Poop Transplant!!!!! By Dr Ritu Walia
DO YOU MIND IF I KEEP YOUR POOP
Stool transplanted from a healthy person (donor) to a sick patient is being widely performed across North America by gastroenterologists. This transfer of stool is done as to cure patients with chronic infections due to bugs such as Clostridium difficile and now more recently for inflammatory bowel disease. C. difficile infection diarrhea and affects about 3 million people per year. The rate of hospitalizations due to this infection amongst children in the United States has also increased tremendously. Typically, these infections are treated with antibiotics such as metronidazole and vancomycin.
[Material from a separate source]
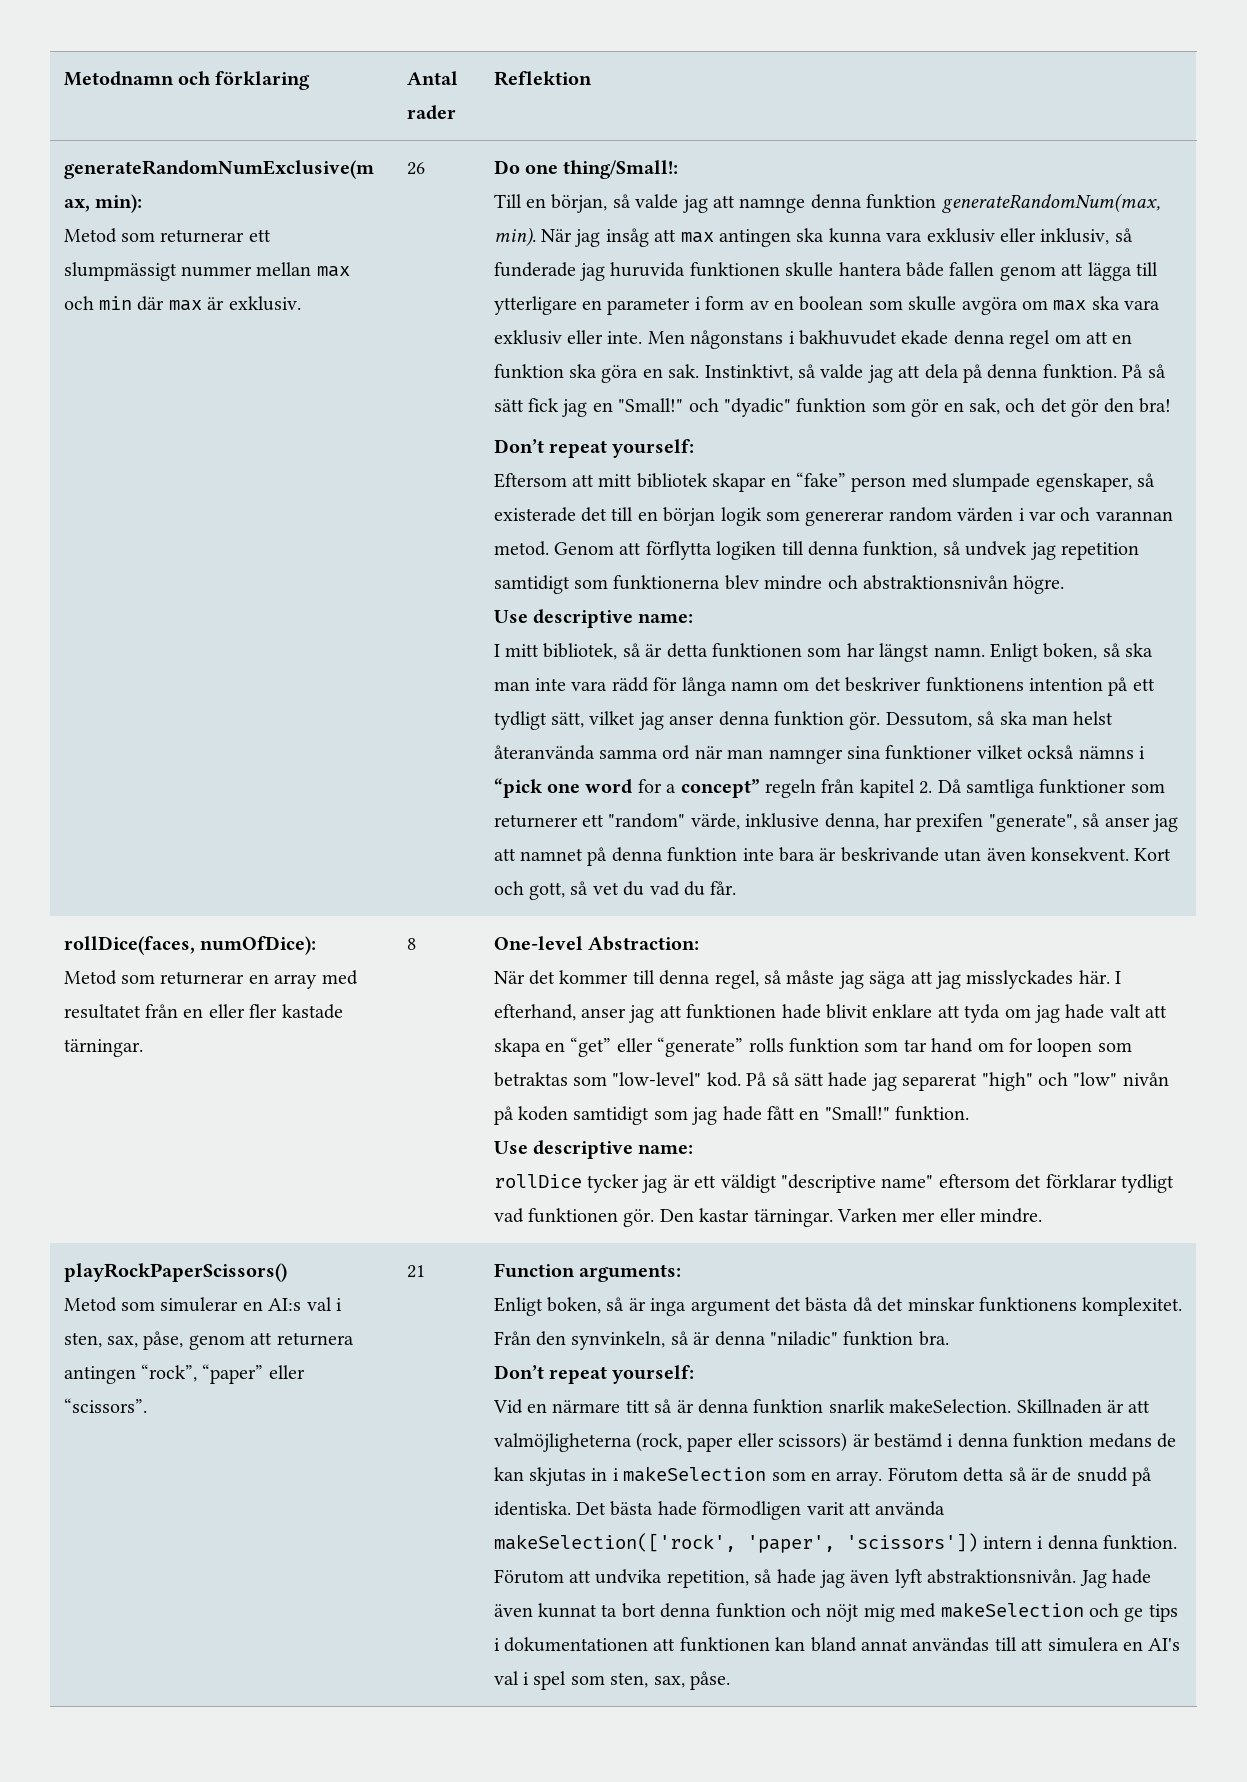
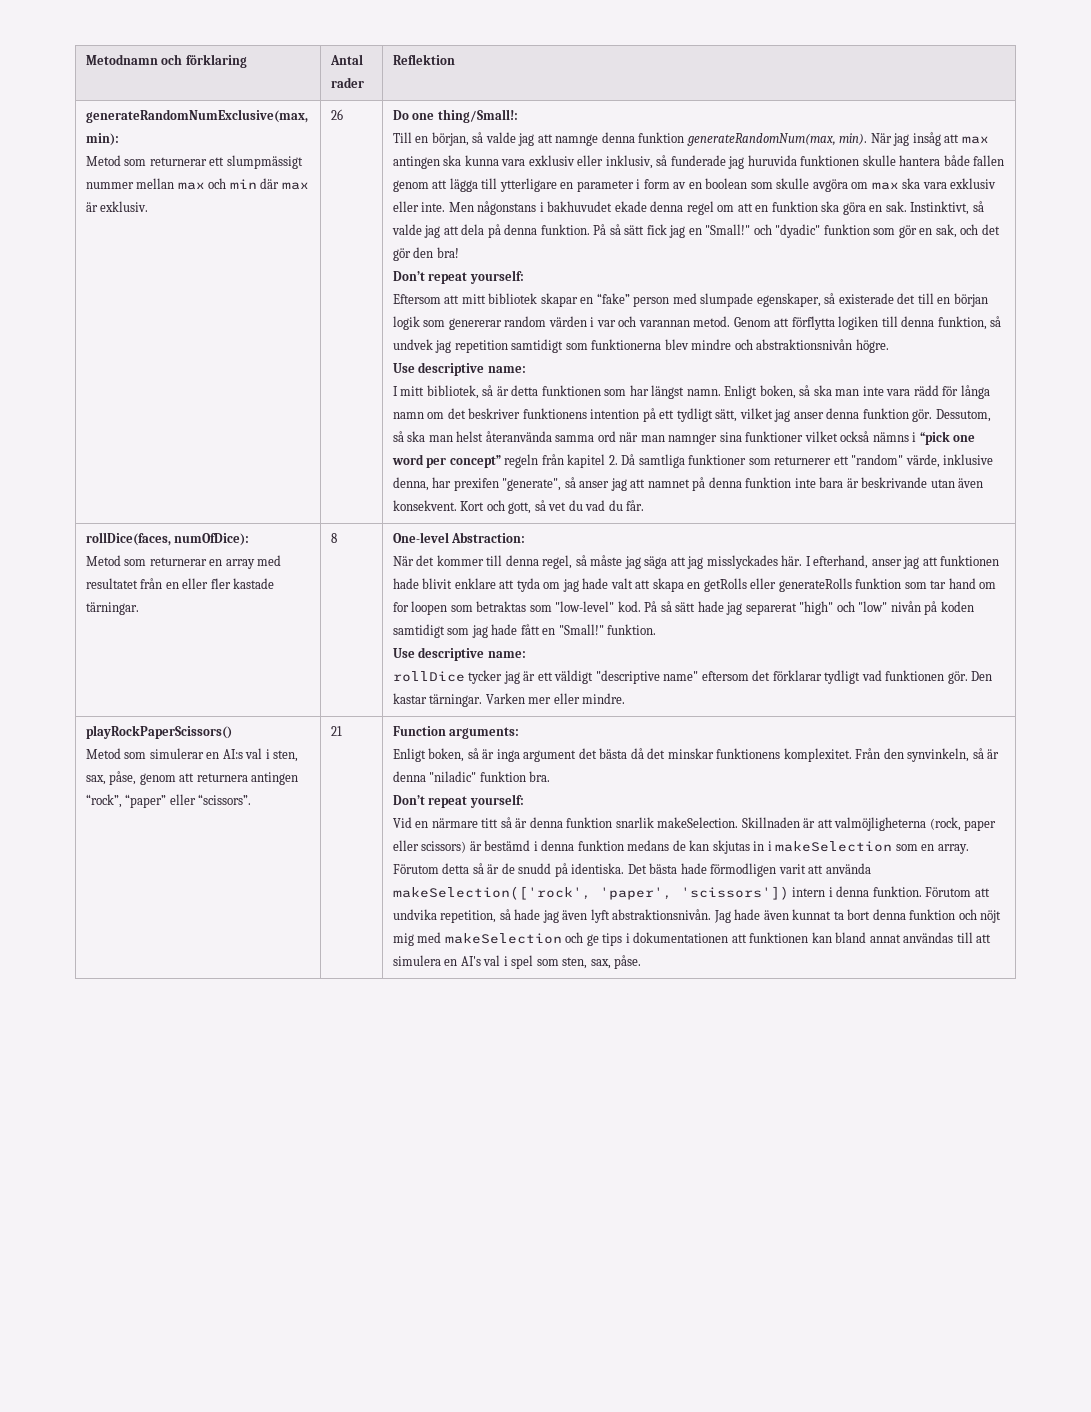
[637,779,677,793] for a -> [426,458,447,468] per
[570,1037,784,1057] “get” eller “generate” rolls -> [703,578,852,592] getRolls eller generateRolls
These antibiotics can also make the infection worse by killing off beneficial bacteria and allowing the C diff. to survive. These recurrent infections can be very severe in children and the elderly.
The art of stool transfer
The mere thought of the transfer of the good bacteria from the colon of one person into the colon of another — is just plain disgusting. But works according to Dr Rahil Khan, infectious disease specialist at the University of West Virginia. No matter how yucky it sounds-it works. It decreases the deaths and sickness due to bugs such as Clostridium diffcile infections. This infection is increasing and poses a huge burden on patients and hospitals for infection control.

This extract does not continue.